- Other names: Hirschsprung disease associated with polydactyly, unilateral renal agenesis, hypertelorism, and congenital deafness.
- Specialty: Medical genetics
- Symptoms: Gastrointestinal, limb, kidney, and hearing abnormalities
- Usual onset: Postnatal
- Duration: Life-long
- Prevention: none
- Prognosis: Good
- Frequency: very rare, only 2 cases have been described in medical literature

= Santos–Mateus–Leal syndrome =

Santos–Mateus–Leal syndrome, also known as Hirschsprung's disease-deafness-polydactyly syndrome, is a very rare autosomal recessive limb malformation which is characterized by Hirschsprung's disease, feet and hand polydactyly, unilateral renal agenesis, and congenital hearing loss.

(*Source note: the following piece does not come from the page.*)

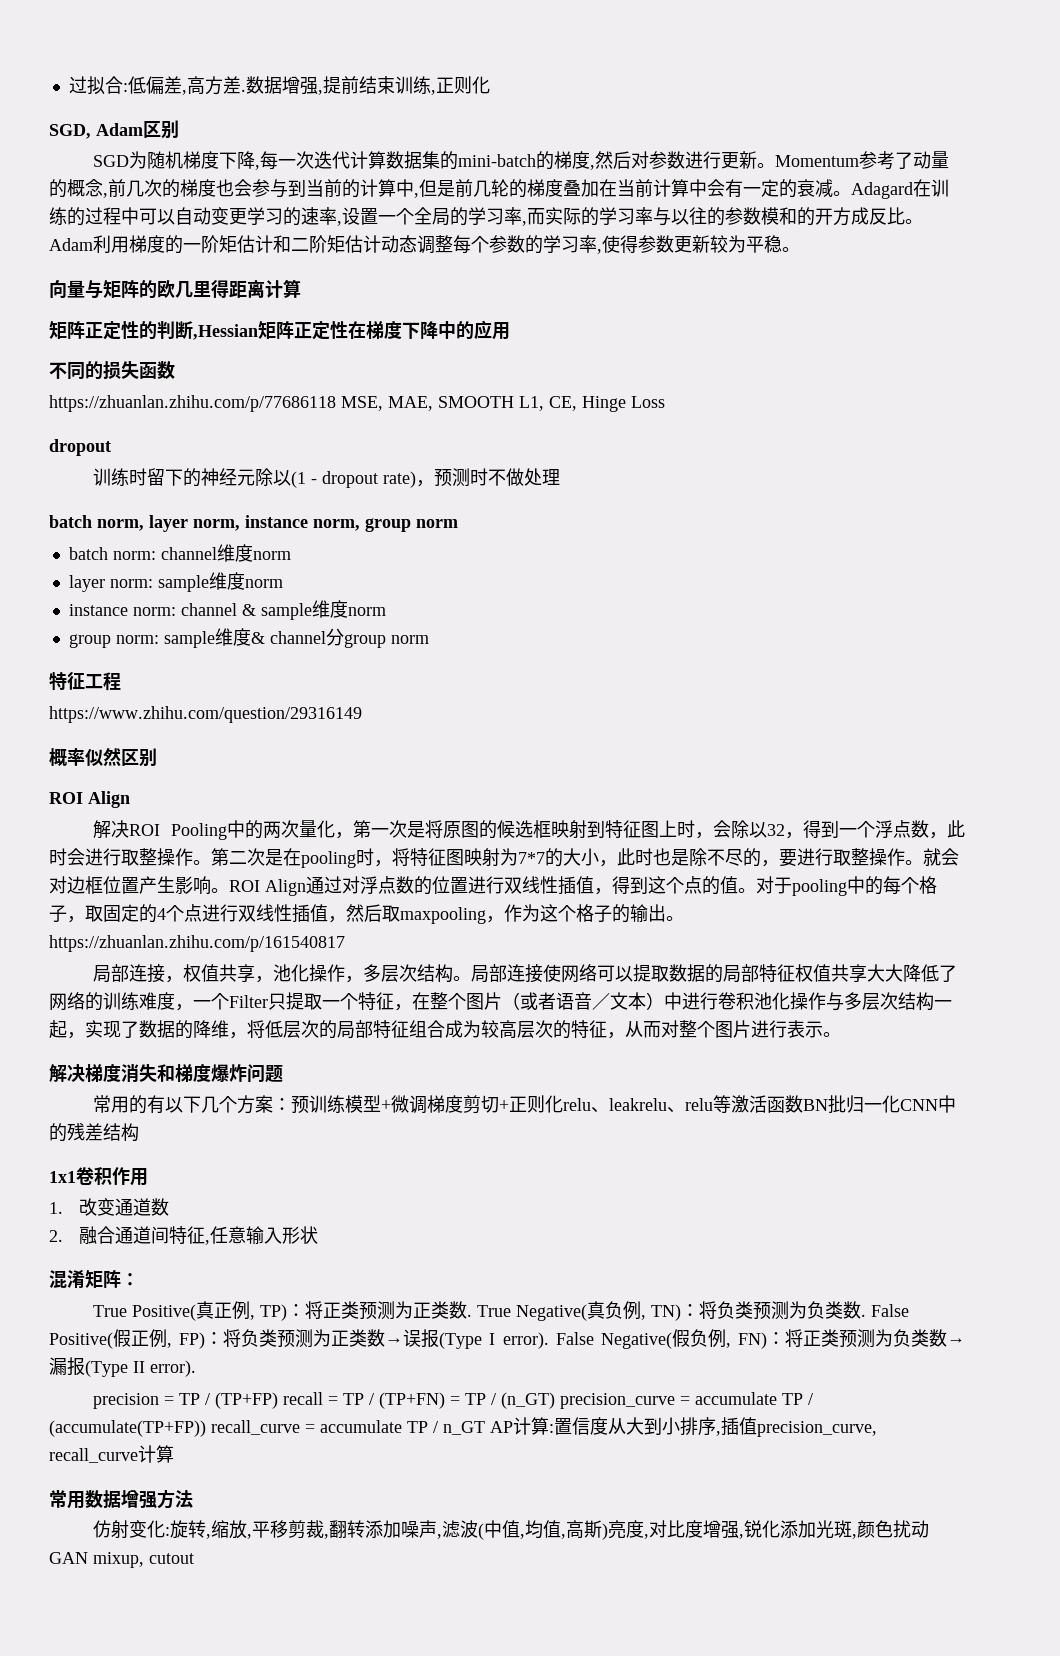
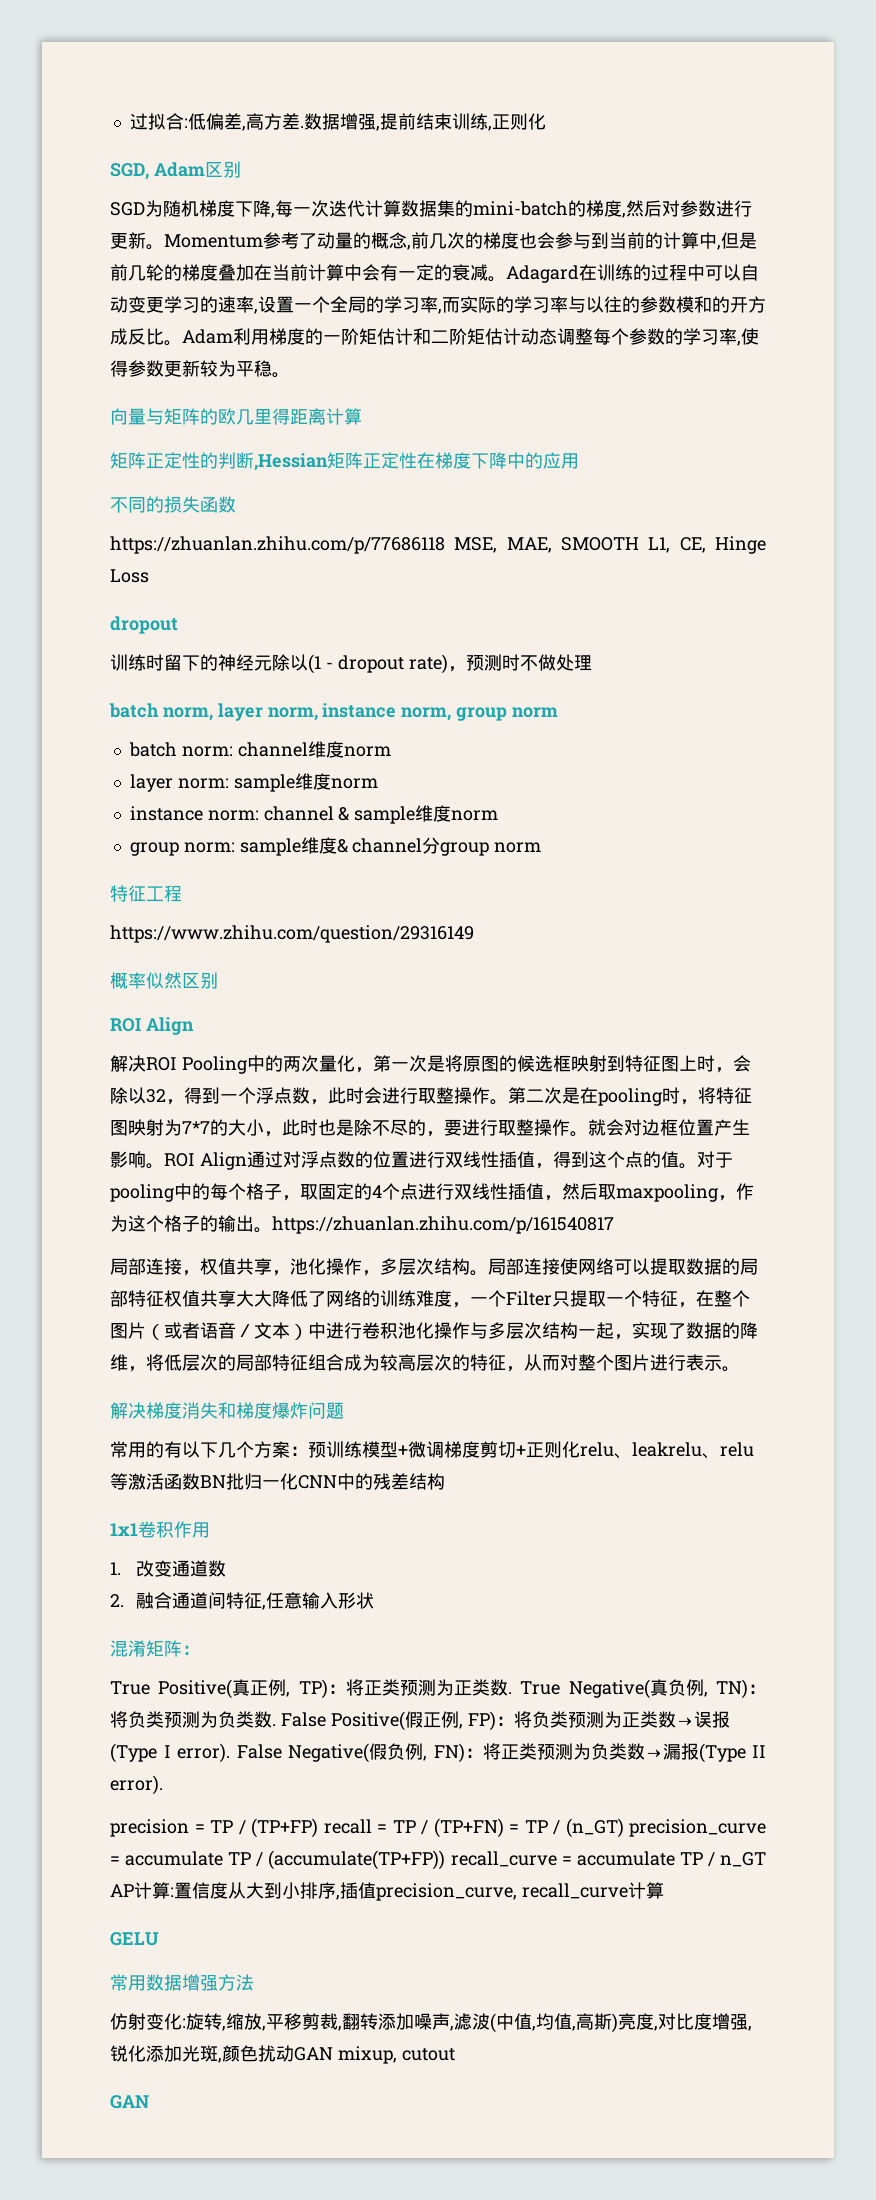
(174, 1454) none -> [110,1932,159,1946] // GELU
(194, 1558) none -> [110,2095,149,2109] // GAN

Only 2 cases have been described in medical literature.

It was first discovered by Santos et al., when they described 2 siblings of the opposite sex born to consanguineous, first-cousin parents with the symptoms mentioned above, they (Santos et al.) came to the conclusion that this case was part of a separate novel syndrome different from a previous case report which described 2 male babies with Hirschsprung's disease, polydactyly and ventricular septal defect. This disorder is inherited in an autosomal recessive manner.